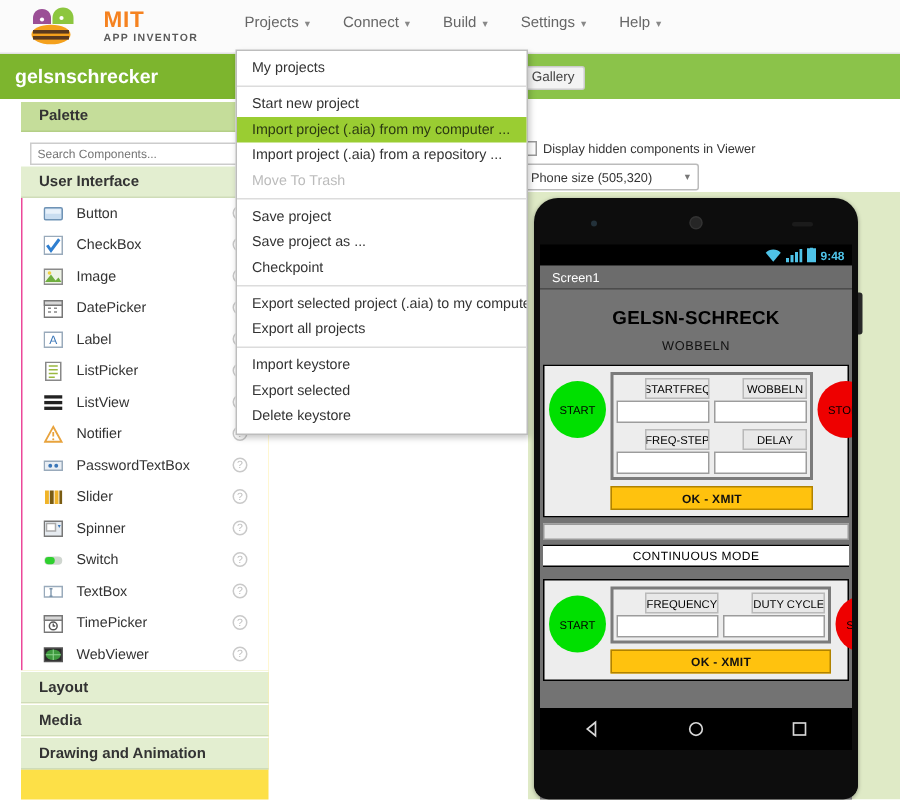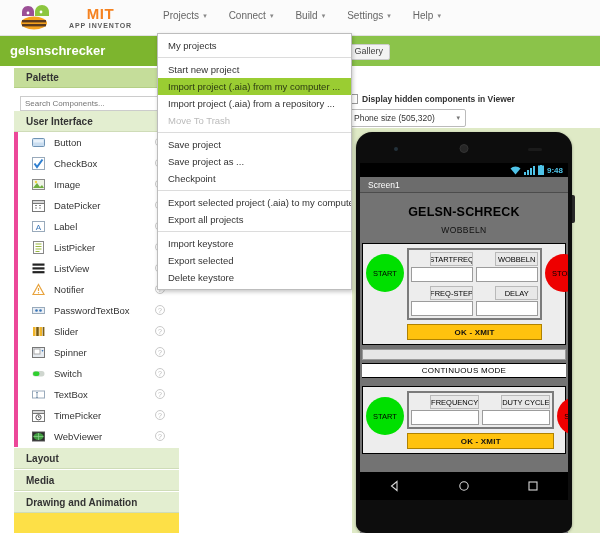--- a/index.html
+++ b/index.html
@@ -14,7 +14,7 @@
   
   .topbar {
     position: absolute; left: 0; top: 0; width: 600px; height: 36px;
-    background: #fbfbfb; border-bottom: 1px solid #e2e2e2; text-align: center;
+    background: #fbfbfb; border-bottom: 1px solid #e2e2e2;
   }
   .logo-wrap {
     position: absolute; left: 18px; top: 3px;

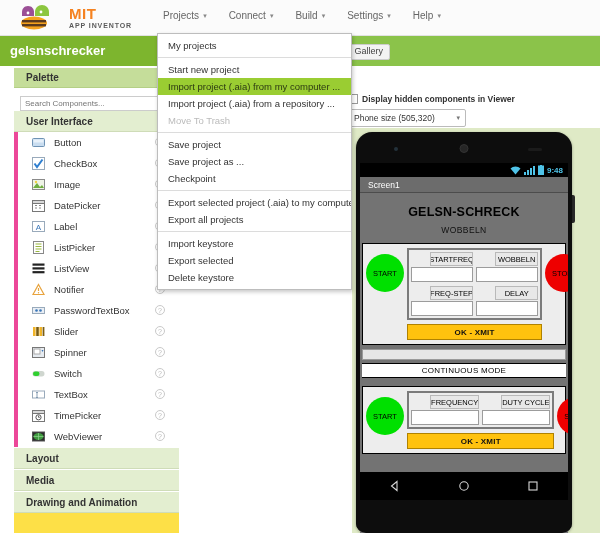--- a/index.html
+++ b/index.html
@@ -116,7 +116,7 @@
 
   
   .viewer-opts { position: absolute; left: 348px; top: 94px; z-index: 3; }
-  .chk-row { display: flex; align-items: center; gap: 4px; font-weight: bold; }
+  .chk-row { display: flex; align-items: center; gap: 4px; }
   .chkbox {
     width: 10px; height: 10px; border: 1px solid #9a9a9a; background: #fff;
     display: inline-block;

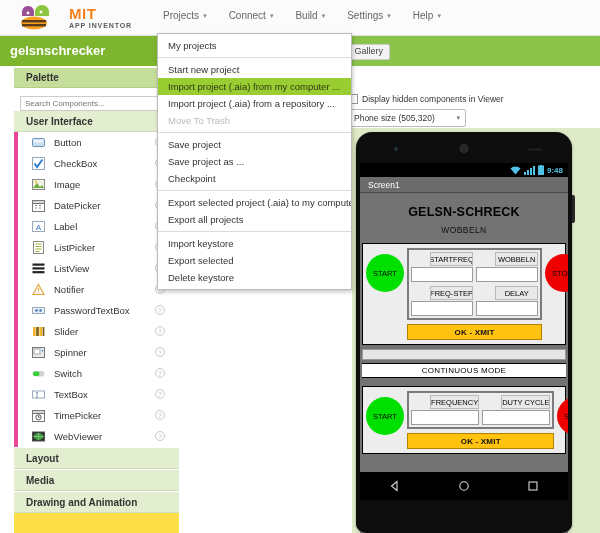--- a/index.html
+++ b/index.html
@@ -74,7 +74,7 @@
     font-size: 8px; color: #aaa; padding: 0 4px; line-height: 14px;
     font-family: "Liberation Sans", sans-serif;
   }
-  .palette-list { background: #fff; border-left: 4px solid #ec4899; }
+  .palette-list { background: #fff; border-left: 1px solid #ec4899; }
   .pitem {
     height: 21px; display: flex; align-items: center;
     padding-left: 14px; font-size: 9.5px; color: #333;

# WHAT IS NEEDED
Line by line, write out the entries exactly, and leave the pictures out.

# RESPONSE TO THIS EXERCISE
--- a/index.html
+++ b/index.html
@@ -14,7 +14,7 @@
   
   .topbar {
     position: absolute; left: 0; top: 0; width: 600px; height: 36px;
-    background: #fbfbfb; border-bottom: 1px solid #e2e2e2; text-align: center;
+    background: #fbfbfb; border-bottom: 1px solid #e2e2e2;
   }
   .logo-wrap {
     position: absolute; left: 18px; top: 3px;

--- a/index.html
+++ b/index.html
@@ -116,7 +116,7 @@
 
   
   .viewer-opts { position: absolute; left: 348px; top: 94px; z-index: 3; }
-  .chk-row { display: flex; align-items: center; gap: 4px; font-weight: bold; }
+  .chk-row { display: flex; align-items: center; gap: 4px; }
   .chkbox {
     width: 10px; height: 10px; border: 1px solid #9a9a9a; background: #fff;
     display: inline-block;

--- a/index.html
+++ b/index.html
@@ -74,7 +74,7 @@
     font-size: 8px; color: #aaa; padding: 0 4px; line-height: 14px;
     font-family: "Liberation Sans", sans-serif;
   }
-  .palette-list { background: #fff; border-left: 4px solid #ec4899; }
+  .palette-list { background: #fff; border-left: 1px solid #ec4899; }
   .pitem {
     height: 21px; display: flex; align-items: center;
     padding-left: 14px; font-size: 9.5px; color: #333;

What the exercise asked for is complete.